My tip is to experiment with different ways of structuring garments. I say it that way, over trying different styles, because trying different styles is rather loaded terminology. So, a different structure would be, say, the difference in how a garment fits and hangs on the body, such as set in sleeves versus a raglan sleeve. The raglan sleeve is much more accommodating of arm, shoulder and upper back shape over multiple sizes – or I should say, CAN be – than a set in sleeve. Especially if the shoulder seam of the raglan style is curved, not straight. Such a subtle detail makes so much difference, I can’t over emphasize it. Ditto neck line treatments and other specific body areas and how the parts of the body relate to one another. You touched on this when you mentioned how hems go up when the middle increases in size.

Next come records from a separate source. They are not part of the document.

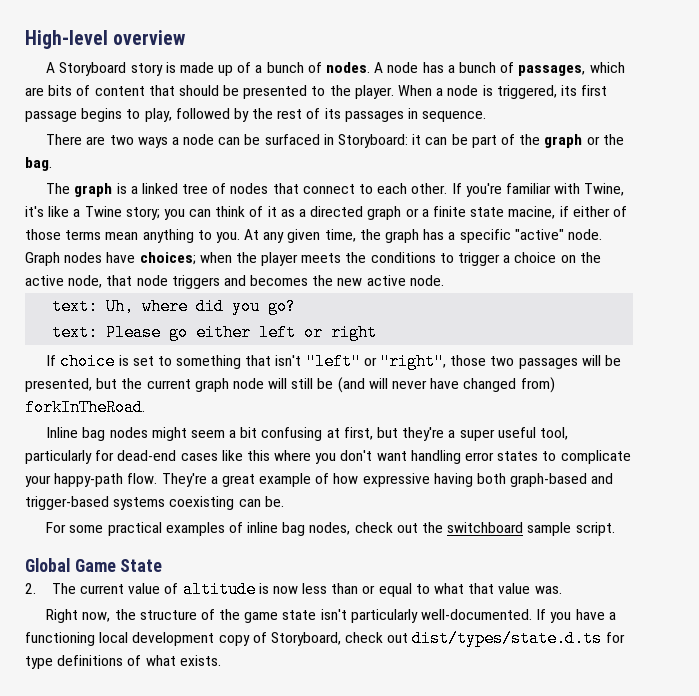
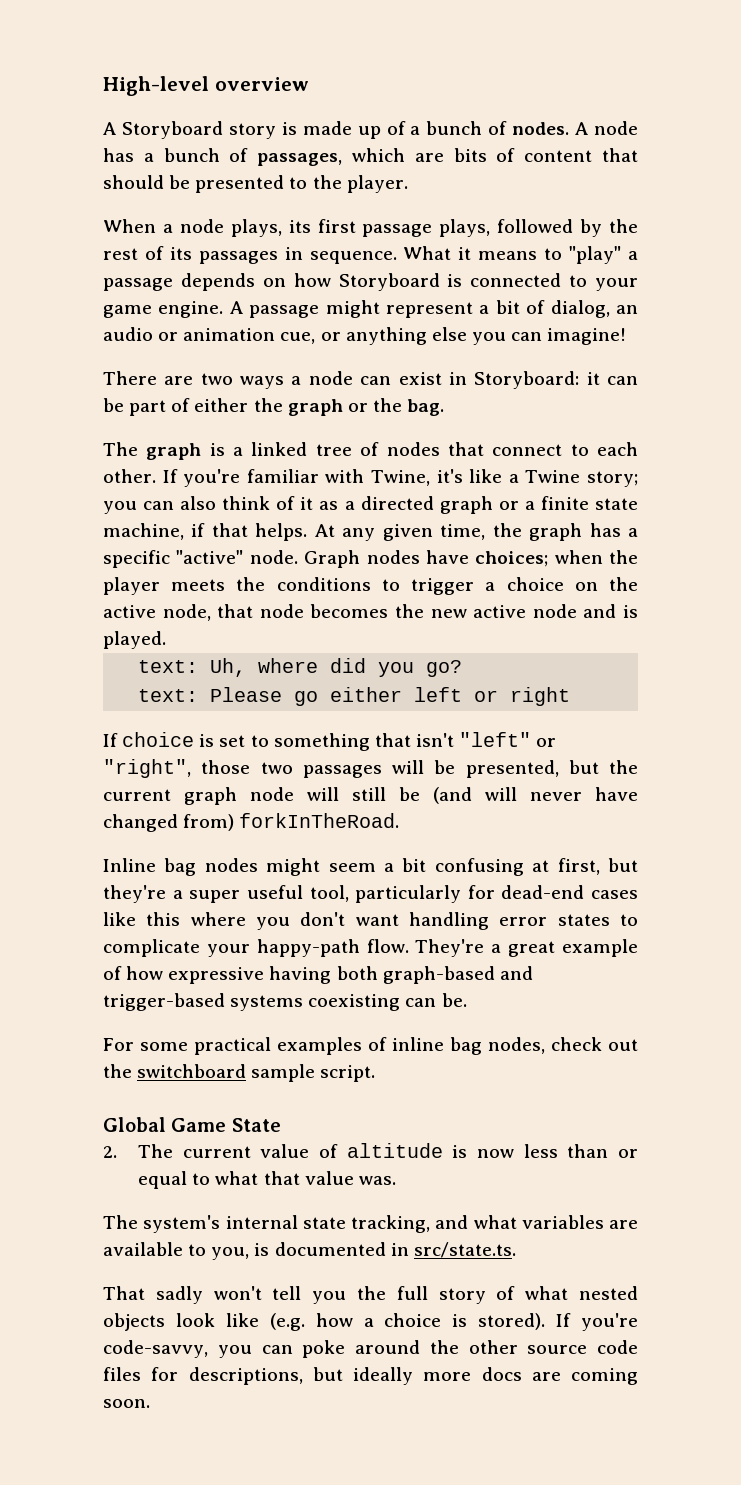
- A node has a bunch of passages, which are bits of content that should be presented to the player. When a node is triggered, its first passage begins to play, followed by the rest of its passages in sequence.
+ A node has a bunch of passages, which are bits of content that should be presented to the player.
+ When a node plays, its first passage plays, followed by the rest of its passages in sequence. What it means to "play" a passage depends on how Storyboard is connected to your game engine. A passage might represent a bit of dialog, an audio or animation cue, or anything else you can imagine!
- There are two ways a node can be surfaced in Storyboard: it can be part of the graph or the bag.
+ There are two ways a node can exist in Storyboard: it can be part of either the graph or the bag.
- If you're familiar with Twine, it's like a Twine story; you can think of it as a directed graph or a finite state macine, if either of those terms mean anything to you.
+ If you're familiar with Twine, it's like a Twine story; you can also think of it as a directed graph or a finite state machine, if that helps.
- Graph nodes have choices; when the player meets the conditions to trigger a choice on the active node, that node triggers and becomes the new active node.
+ Graph nodes have choices; when the player meets the conditions to trigger a choice on the active node, that node becomes the new active node and is played.
- Right now, the structure of the game state isn't particularly well-documented. If you have a functioning local development copy of Storyboard, check out dist/types/state.d.ts for type definitions of what exists.
+ The system's internal state tracking, and what variables are available to you, is documented in src/state.ts.
+ That sadly won't tell you the full story of what nested objects look like (e.g. how a choice is stored). If you're code-savvy, you can poke around the other source code files for descriptions, but ideally more docs are coming soon.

Bookmarking this site, and hope to see lots more on this topic!
What a wonderful post, thank you! And I was immediately struck by how much happier and more confident you seem now than in your earlier pics. I’m grateful that you have embraced your changing body and that you share your kind and thoughtful words with us.
Recently I heard you on a sewing podcast and am now reading through your blog. The suggestions in this post are very helpful and when I sew a dress today I am going to finish the seams of individual pieces before sewing them together. To me, that is a very helpful tip for when I sew a special fabric that I might be reluctant to use because of changing body size.
One thing I would like to figure out is how to make my back piece an inch lower than my front piece to accommodate my larger bottom!
Thank you for the blog and I will keep reading.
Great post ! During lockdown I lost 4 pounds and regained them plus 5 additional ones since back to work. I noticed that some pants I didn’t like before fit better now, so I suspect I tend to choose my bottom garments a bit too large as I know any additional weight will pile on thighs and butt. I just spent some time cutting the side seams of 2 black panties and inserting 1″ of black rayon knit on each side. The finish could be better, but I feel super comfortable ! If they wear well I will repeat on more pieces.